Le secret de la pauvre femme était avec elle, sous la terre, et Roland n’avait pas envie de connaître ce secret.

Roland n’avait ni désir, ni espoir, ni crainte ; il végétait en une sorte d’anéantissement. La pensée de sa mère surnageait seule, réduite à des proportions enfantines ; son unique volonté était de chercher sa tombe au cimetière et de s’asseoir auprès.

Il se dirigeait vers ce but comme on rentre chez soi après une longue fatigue. Au-delà de ce dessein accompli, c’était le néant.

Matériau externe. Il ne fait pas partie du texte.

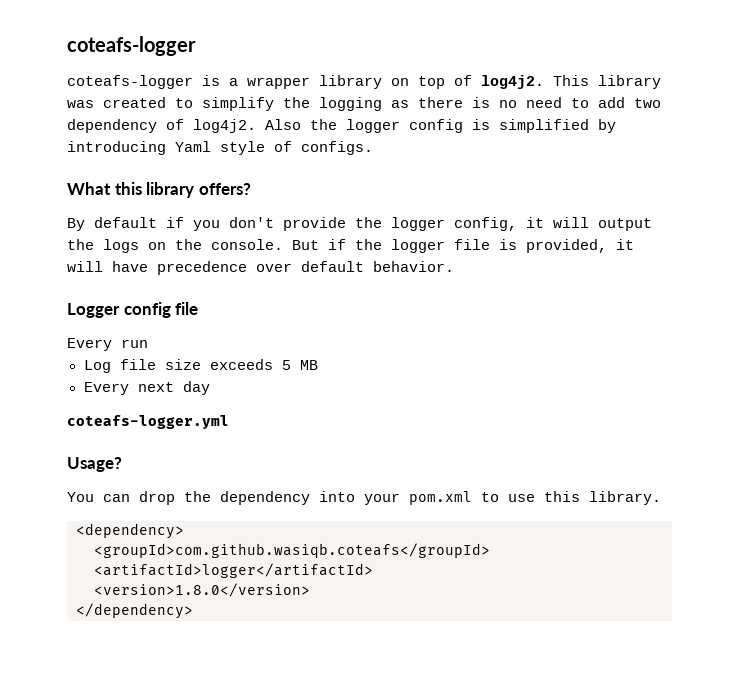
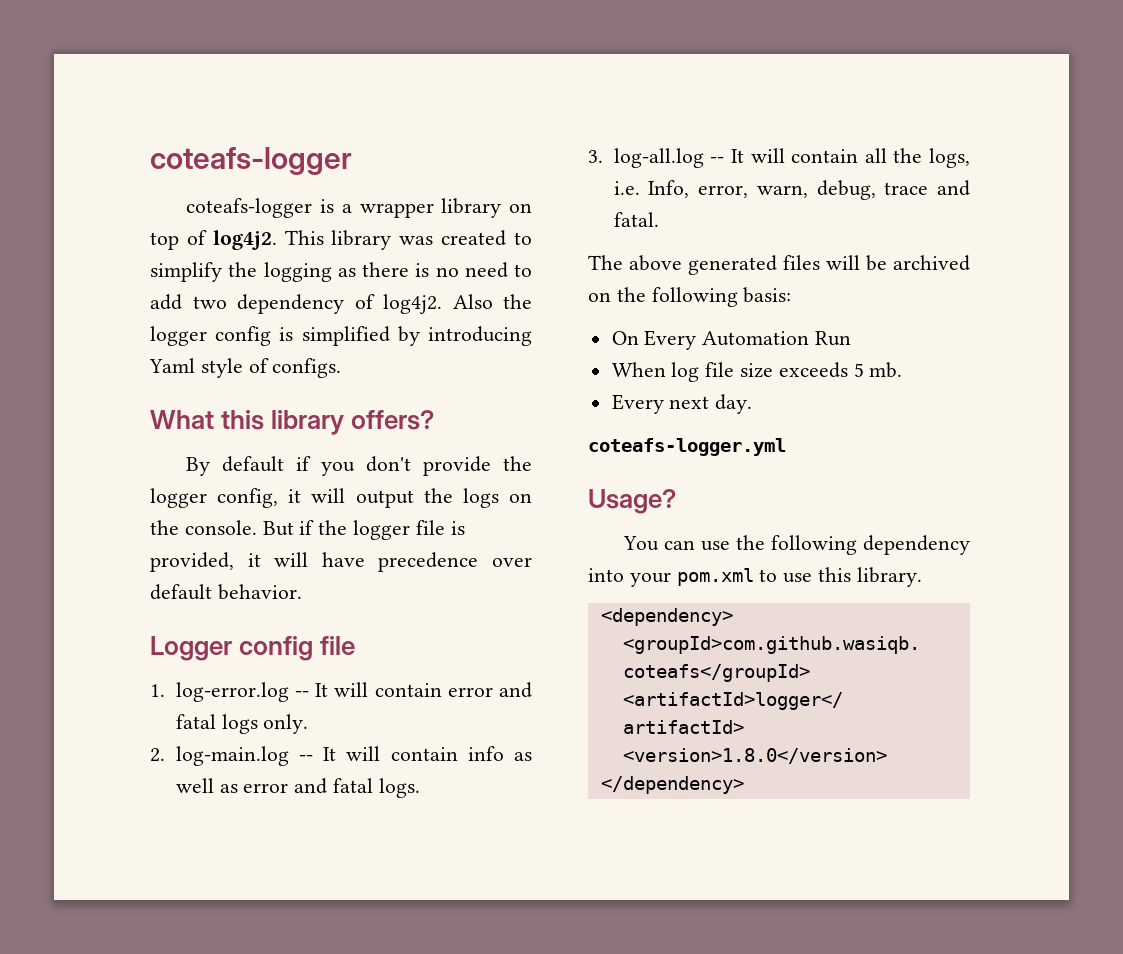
[67,338,148,351] [83,360,111,373] Every run // Log -> [150,682,532,702] [175,714,309,734] [150,746,532,766] [175,778,420,798] [588,148,970,168] [613,180,970,200] [613,212,659,227] [588,255,970,275] [588,287,792,307] [611,330,852,350] [611,362,700,382] 1. log-error.log -- It will contain error and fatal logs only. // 2. log-main.log -- It will contain info as well as error and fatal logs. // 3. log-all.log -- It will contain all the logs, i.e. Info, error, warn, debug, trace and fatal. // The above generated files will be archived on the following basis: // On Every Automation Run // When log
[299,360,318,370] MB -> [869,362,903,378] mb.
[182,381,210,395] day -> [715,394,753,414] day.
[139,491,211,505] drop the -> [701,535,858,555] use the following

Il marchait donc pour gagner le cimetière Montparnasse ; mais il ne s’inquiétait point de savoir s’il suivait la bonne route, et le hasard seul le guidait dans une direction qui le rapprochait de son but.

— Je ne l’ai pas assez remerciée, se disait-il, en songeant à la voisine. Elle a veillé maman cinq nuits, et maman est morte dans ses bras.

Il s’arrêta tout à coup à l’angle de la rue de l’Ancienne-Comédie. Sa taille courbée se redressa si brusquement, que ses deux mains se portèrent à sa blessure qui rendit un profond élancement. Il regarda tout autour de lui, et vous eussiez dit qu’il cherchait son chemin.

Mais ce n’était pas cela. Il cherchait quelqu’un dans les ténèbres de la fièvre qui le brûlait.

Il dit tout haut :

— C’est Marguerite qui a tué ma mère !

Et il s’élança comme s’il eût voulu saisir l’assassin.

Au bout de quelques pas ses jambes fléchirent.